▶ WORK TO BE COMPLETED
Reproduce exactly the lines below from the one containing "United Capital Equity Fund | Bid" through the one containing "Legacy Equity Fund | Figure: 4.0 -> 3.9", including both, and nothing else.

Records from a data source
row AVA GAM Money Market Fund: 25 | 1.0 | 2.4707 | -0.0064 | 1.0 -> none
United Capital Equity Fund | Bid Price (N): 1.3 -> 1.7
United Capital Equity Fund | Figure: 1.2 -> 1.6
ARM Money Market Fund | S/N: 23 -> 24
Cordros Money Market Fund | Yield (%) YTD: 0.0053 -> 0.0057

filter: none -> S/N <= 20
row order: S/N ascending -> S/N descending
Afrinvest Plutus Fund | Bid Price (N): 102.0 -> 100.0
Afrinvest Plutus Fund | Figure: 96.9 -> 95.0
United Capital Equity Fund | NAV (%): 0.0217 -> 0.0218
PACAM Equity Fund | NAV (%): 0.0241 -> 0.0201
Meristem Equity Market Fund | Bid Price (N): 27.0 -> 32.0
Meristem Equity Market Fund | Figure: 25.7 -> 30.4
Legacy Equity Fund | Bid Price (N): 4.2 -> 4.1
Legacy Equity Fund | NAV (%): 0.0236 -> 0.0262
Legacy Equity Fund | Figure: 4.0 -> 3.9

--

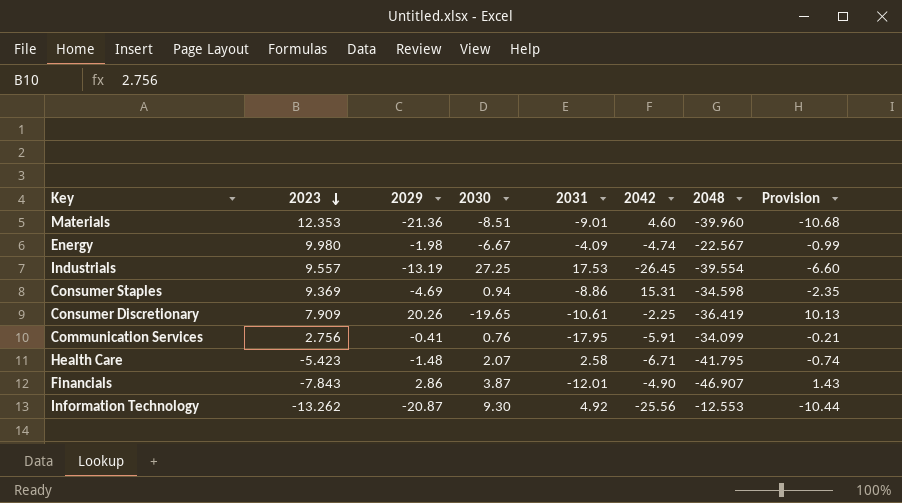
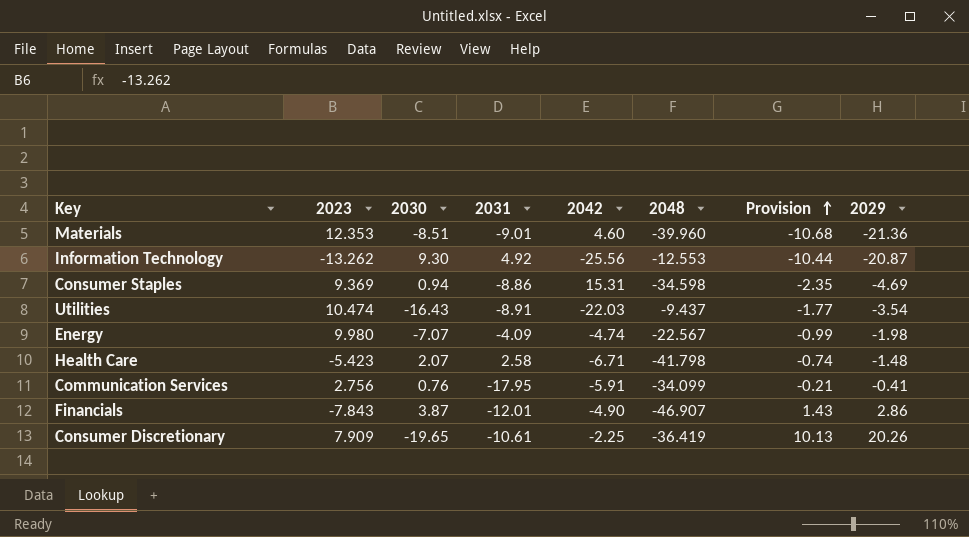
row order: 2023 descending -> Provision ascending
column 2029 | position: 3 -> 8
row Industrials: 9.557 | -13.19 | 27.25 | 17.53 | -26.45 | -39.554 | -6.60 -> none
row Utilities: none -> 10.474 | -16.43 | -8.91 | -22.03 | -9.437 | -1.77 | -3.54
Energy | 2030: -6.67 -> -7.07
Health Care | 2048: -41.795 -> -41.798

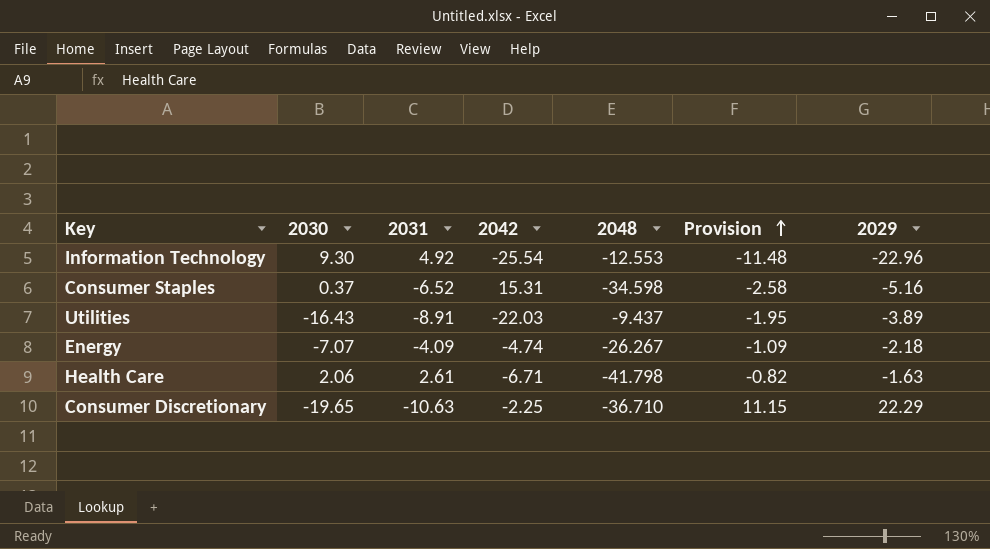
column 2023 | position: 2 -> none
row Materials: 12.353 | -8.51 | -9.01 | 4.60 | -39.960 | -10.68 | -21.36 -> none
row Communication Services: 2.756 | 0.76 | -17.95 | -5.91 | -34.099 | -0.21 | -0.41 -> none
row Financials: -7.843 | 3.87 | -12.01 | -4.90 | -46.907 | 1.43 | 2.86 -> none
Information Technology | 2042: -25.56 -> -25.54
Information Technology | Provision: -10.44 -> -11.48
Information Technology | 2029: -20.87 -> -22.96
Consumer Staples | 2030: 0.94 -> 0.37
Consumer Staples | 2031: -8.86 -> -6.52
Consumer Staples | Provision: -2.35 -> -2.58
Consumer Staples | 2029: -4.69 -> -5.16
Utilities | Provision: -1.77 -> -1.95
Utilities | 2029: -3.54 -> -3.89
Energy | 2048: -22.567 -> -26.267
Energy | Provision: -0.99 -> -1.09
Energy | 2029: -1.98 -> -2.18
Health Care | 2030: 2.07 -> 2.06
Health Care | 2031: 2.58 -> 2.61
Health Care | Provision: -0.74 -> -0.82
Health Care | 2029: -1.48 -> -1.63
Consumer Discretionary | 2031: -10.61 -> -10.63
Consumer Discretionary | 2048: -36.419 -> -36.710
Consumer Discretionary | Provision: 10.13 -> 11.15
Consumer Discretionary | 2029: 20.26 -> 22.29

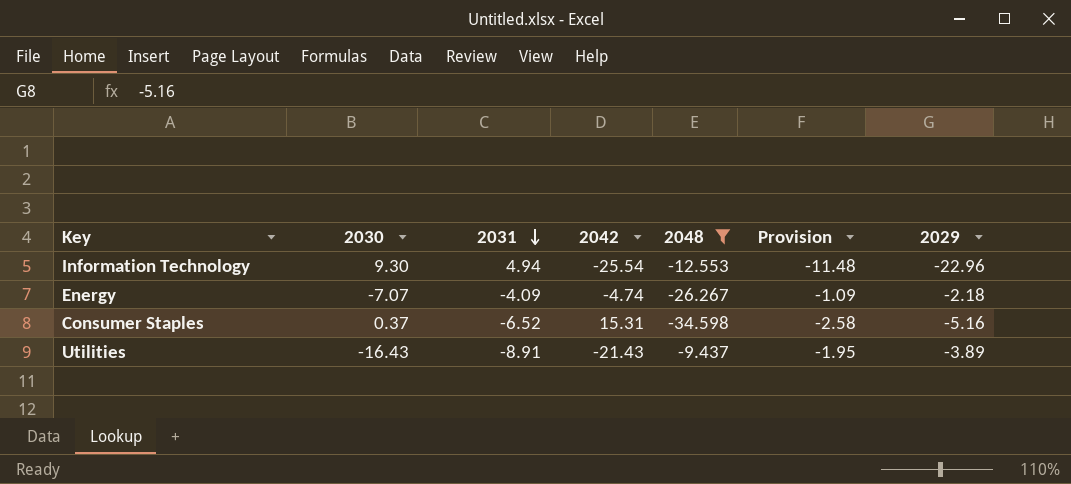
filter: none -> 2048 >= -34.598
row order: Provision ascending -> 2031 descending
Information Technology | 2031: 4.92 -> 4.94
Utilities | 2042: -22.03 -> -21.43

▶ TASK OUTPUT
United Capital Equity Fund | Bid Price (N): 1.3 -> 1.7
United Capital Equity Fund | Figure: 1.2 -> 1.6
ARM Money Market Fund | S/N: 23 -> 24
Cordros Money Market Fund | Yield (%) YTD: 0.0053 -> 0.0057

filter: none -> S/N <= 20
row order: S/N ascending -> S/N descending
Afrinvest Plutus Fund | Bid Price (N): 102.0 -> 100.0
Afrinvest Plutus Fund | Figure: 96.9 -> 95.0
United Capital Equity Fund | NAV (%): 0.0217 -> 0.0218
PACAM Equity Fund | NAV (%): 0.0241 -> 0.0201
Meristem Equity Market Fund | Bid Price (N): 27.0 -> 32.0
Meristem Equity Market Fund | Figure: 25.7 -> 30.4
Legacy Equity Fund | Bid Price (N): 4.2 -> 4.1
Legacy Equity Fund | NAV (%): 0.0236 -> 0.0262
Legacy Equity Fund | Figure: 4.0 -> 3.9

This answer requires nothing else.